Hacker News new | ask | show | jobs
by wolfgarbe 1637 days ago
A laudable effort. Two questions:

1. What is the rationale behind choosing Python as a implementation language? Performance and efficiency are paramount in keeping operational costs low and ensuring a good user experience even if the search engine will be used by many users. I guess Python is not the best choice for this, compared to C, Rust or Java.

2. What is the rationale behind implementing a search engine from scratch versus using existing Open Source search engine libraries like Apache Lucene, Apache Solr and Apache Nutch (crawler)?

1 comments

Premature optimization is the root of all evil. Best to concentrate on the algorithm first, and then, maybe, improve it with a faster language.

Apart from that, the misconception that "python is slow" should die :-)

> Premature optimization is the root of all evil.

Is keeping performance in mind and choosing the tech stack accordingly really a premature optimization?

This might be the most abused phrase in CS history. Perhaps we should add "Premature optimization fallacy" to the list of cognitive errors programmers use as an excuse to not seriously think about performance.

> Is keeping performance in mind and choosing the tech stack accordingly really a premature optimization? This might be the most abused phrase in CS history.

And it's often misquoted, and/or taken out of context. The full quote goes like this: "The real problem is that programmers have spent far too much time worrying about efficiency in the wrong places and at the wrong times; premature optimization is the root of all evil (or at least most of it) in programming."

Back then - this was the 60s, remember - CPU cycles were costly.

But with all theories, it stands its time in the sun. We have the same "problem" today, but in a different form. We call it "agile" today, though; make sure that the customer is happy before the programmer is happy. If the programmer is allowed to spend too much time on trying to become happy, the customer is either gone, or someone else came up with a better solution.

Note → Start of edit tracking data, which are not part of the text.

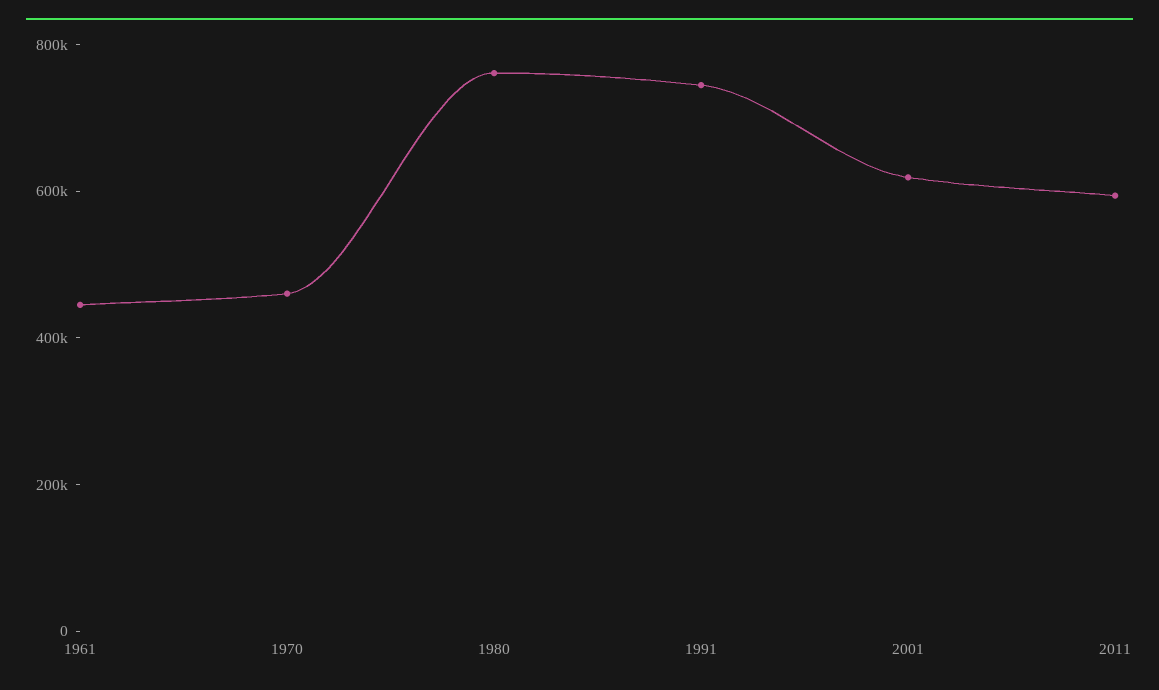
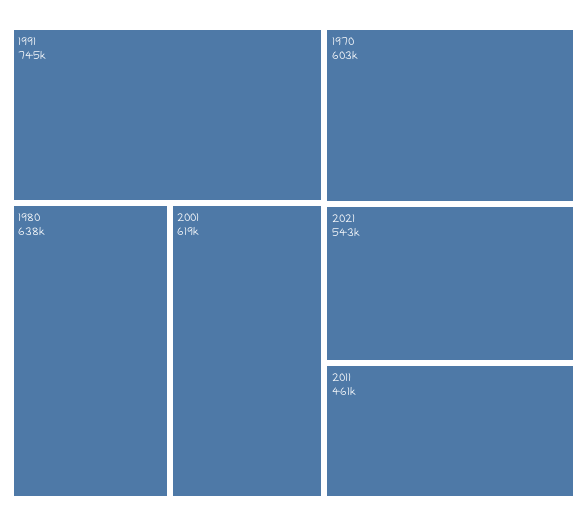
1961: 450000 -> none
1970: 450000 -> 603000
1980: 750000 -> 638000
2011: 600000 -> 461000
2021: none -> 543000

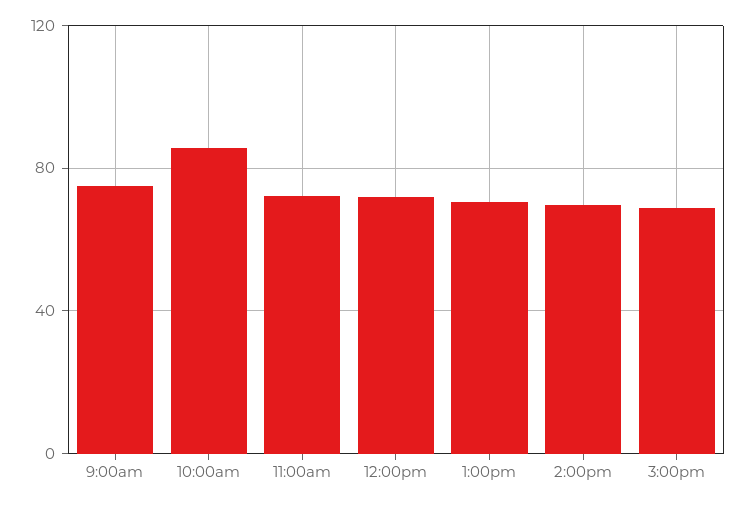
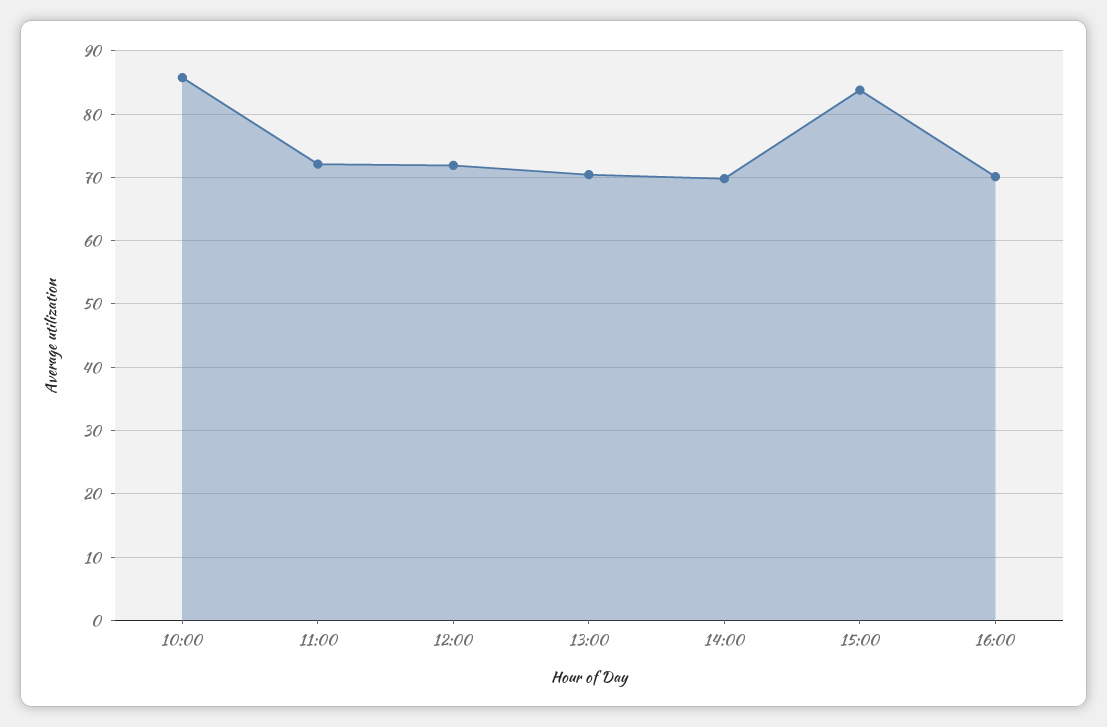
9:00am: 75 -> none
3:00pm: 70 -> 84
16:00: none -> 70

In regards to your specific "is keeping performance in mind and choosing the tech stack accordingly really a premature optimization" question, and keeping in mind OP's endevour, you're on the right spot. But the real question is how programmers _get there_.

By experience.

And in turn, by relating to clients more directly these days, programmers have to adhere to the laws that were separated from them back in the days. And your business isn't worth shit without customers, even if you have the best programmers that can create the best code from day 1.

Hence Knuth's quote, translated: "if you spend so much time on planning your journey that you don't reach your flight, you are getting nowhere."

It’s a trade off between speed of development and performance. Speed of development seems like a good optimization for an experimental project?
Agreed, this was my thinking - and since I'm better at Python, it's faster for me to get stuff done. I would like to rewrite it in Rust though, all help from Rustaceans gladly accepted!
In general, speed isn't the problem with search (at least the retrieval aspect), but memory efficiency is. Things like small object overhead and the ability to memory map large data ranges are extremely beneficial for a language if you want to implement a search index.

But I agree, get it working first, then re-implement it in another language if it turns out to be necessary.

"Apart from that, the misconception that "python is slow" should die :-) "

Yeah it's not python that is slow, it's the interpreter.

Which interpreter? There are multiple. I found pypy to be quite reasonable; often faster than the standard C python interpreter.